| About this exercise |
In the entries below, find the lines that include "bacteriolytic" and give their number as the whole reply.

Before and after images:
^^^^^^^^^^^^^^^^

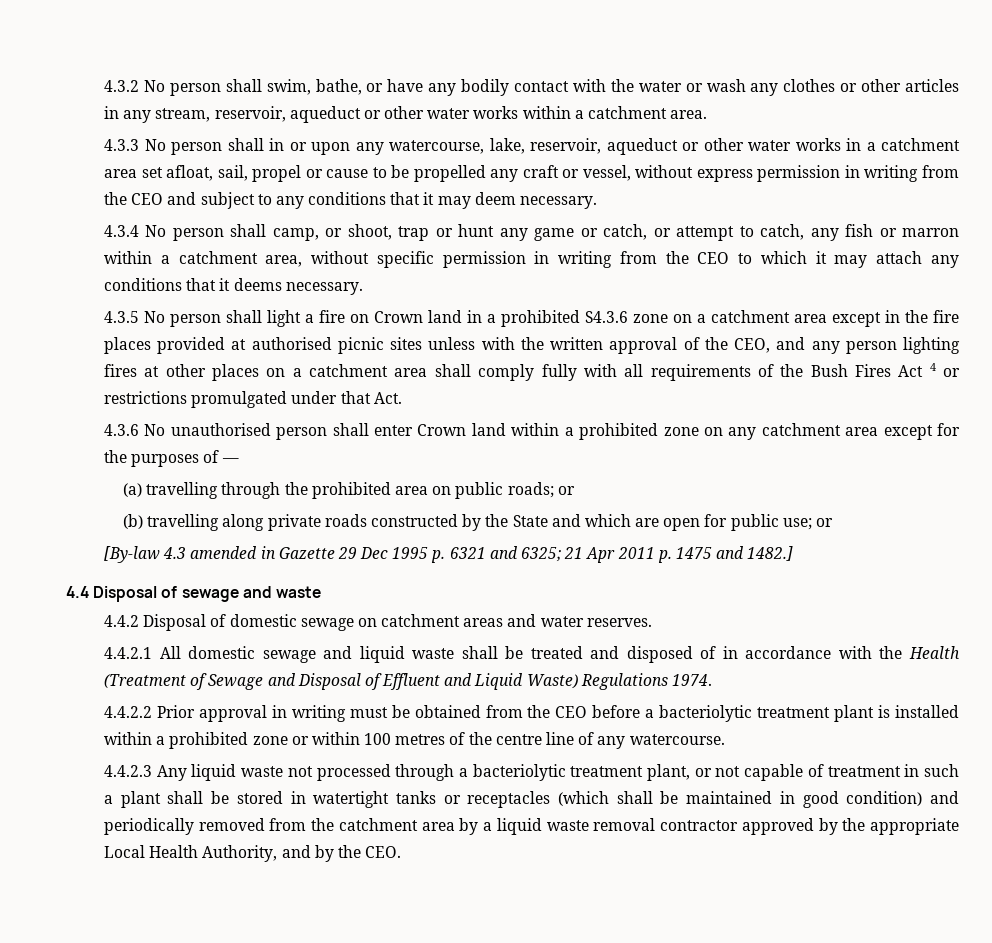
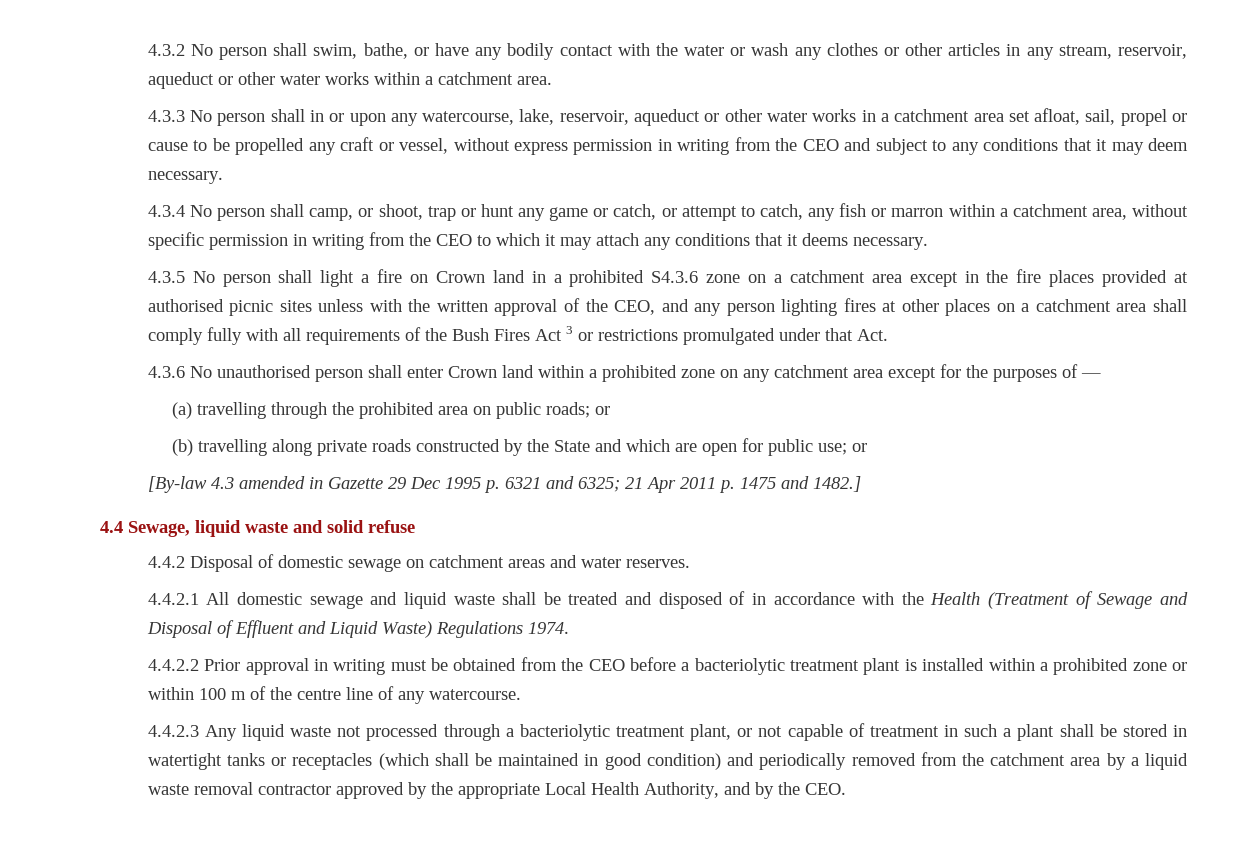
- 4.3.5 No person shall light a fire on Crown land in a prohibited S4.3.6 zone on a catchment area except in the fire places provided at authorised picnic sites unless with the written approval of the CEO, and any person lighting fires at other places on a catchment area shall comply fully with all requirements of the Bush Fires Act 4 or restrictions promulgated under that Act.
+ 4.3.5 No person shall light a fire on Crown land in a prohibited S4.3.6 zone on a catchment area except in the fire places provided at authorised picnic sites unless with the written approval of the CEO, and any person lighting fires at other places on a catchment area shall comply fully with all requirements of the Bush Fires Act 3 or restrictions promulgated under that Act.
- 4.4 Disposal of sewage and waste
+ 4.4 Sewage, liquid waste and solid refuse
- 4.4.2.2 Prior approval in writing must be obtained from the CEO before a bacteriolytic treatment plant is installed within a prohibited zone or within 100 metres of the centre line of any watercourse.
+ 4.4.2.2 Prior approval in writing must be obtained from the CEO before a bacteriolytic treatment plant is installed within a prohibited zone or within 100 m of the centre line of any watercourse.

^^^^^^^^^^^^^^^^

| Result of this task |
2